Give the entries again exactly, without pictures.

'''

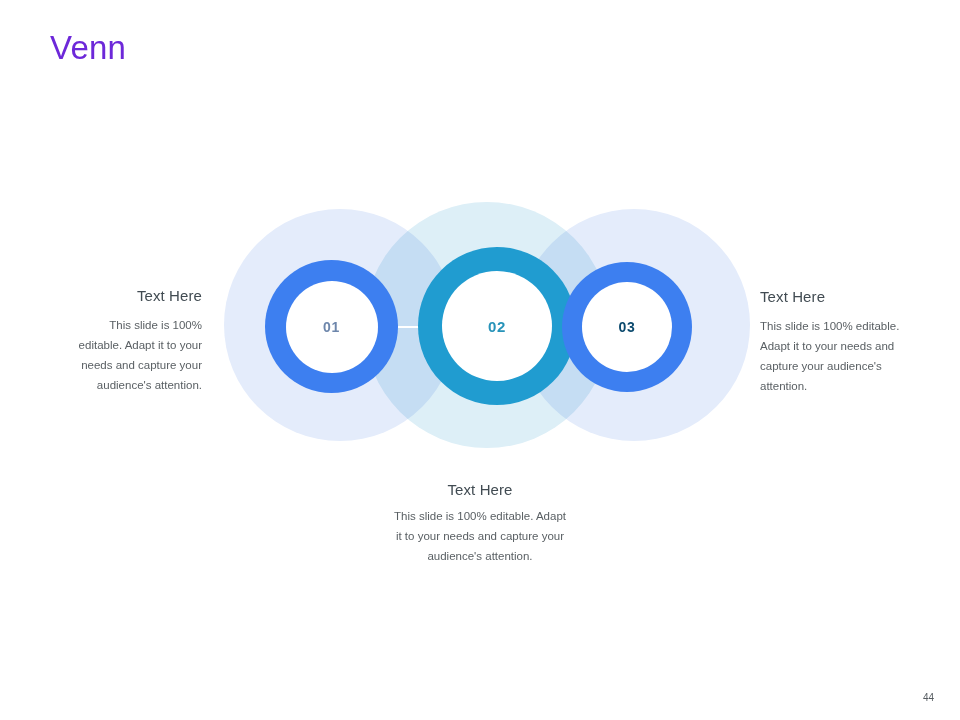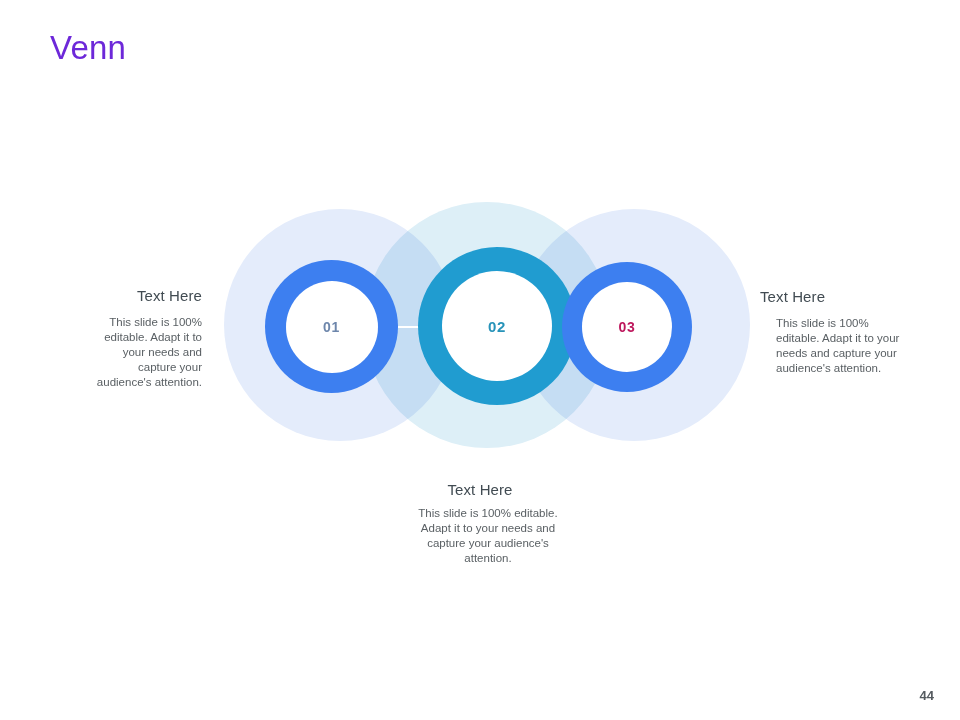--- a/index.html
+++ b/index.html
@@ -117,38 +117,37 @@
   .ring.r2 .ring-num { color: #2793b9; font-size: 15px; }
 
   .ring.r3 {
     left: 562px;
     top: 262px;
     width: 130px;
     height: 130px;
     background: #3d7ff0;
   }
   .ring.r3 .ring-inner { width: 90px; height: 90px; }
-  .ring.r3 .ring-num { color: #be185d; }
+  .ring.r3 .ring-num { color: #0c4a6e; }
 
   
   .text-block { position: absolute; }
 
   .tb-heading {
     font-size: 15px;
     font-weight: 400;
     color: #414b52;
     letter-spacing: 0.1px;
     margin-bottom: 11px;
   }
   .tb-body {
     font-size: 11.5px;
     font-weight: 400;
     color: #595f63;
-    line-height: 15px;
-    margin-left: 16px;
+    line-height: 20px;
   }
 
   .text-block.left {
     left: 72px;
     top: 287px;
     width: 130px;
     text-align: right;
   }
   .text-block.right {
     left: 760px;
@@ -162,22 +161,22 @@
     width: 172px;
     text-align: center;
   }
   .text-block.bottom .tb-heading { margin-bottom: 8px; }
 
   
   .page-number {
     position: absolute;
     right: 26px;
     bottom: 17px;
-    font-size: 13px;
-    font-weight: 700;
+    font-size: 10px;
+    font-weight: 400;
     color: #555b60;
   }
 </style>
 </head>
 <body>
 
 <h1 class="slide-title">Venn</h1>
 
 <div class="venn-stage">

'''

→ Answer below
--- a/index.html
+++ b/index.html
@@ -117,38 +117,37 @@
   .ring.r2 .ring-num { color: #2793b9; font-size: 15px; }
 
   .ring.r3 {
     left: 562px;
     top: 262px;
     width: 130px;
     height: 130px;
     background: #3d7ff0;
   }
   .ring.r3 .ring-inner { width: 90px; height: 90px; }
-  .ring.r3 .ring-num { color: #be185d; }
+  .ring.r3 .ring-num { color: #0c4a6e; }
 
   
   .text-block { position: absolute; }
 
   .tb-heading {
     font-size: 15px;
     font-weight: 400;
     color: #414b52;
     letter-spacing: 0.1px;
     margin-bottom: 11px;
   }
   .tb-body {
     font-size: 11.5px;
     font-weight: 400;
     color: #595f63;
-    line-height: 15px;
-    margin-left: 16px;
+    line-height: 20px;
   }
 
   .text-block.left {
     left: 72px;
     top: 287px;
     width: 130px;
     text-align: right;
   }
   .text-block.right {
     left: 760px;
@@ -162,22 +161,22 @@
     width: 172px;
     text-align: center;
   }
   .text-block.bottom .tb-heading { margin-bottom: 8px; }
 
   
   .page-number {
     position: absolute;
     right: 26px;
     bottom: 17px;
-    font-size: 13px;
-    font-weight: 700;
+    font-size: 10px;
+    font-weight: 400;
     color: #555b60;
   }
 </style>
 </head>
 <body>
 
 <h1 class="slide-title">Venn</h1>
 
 <div class="venn-stage">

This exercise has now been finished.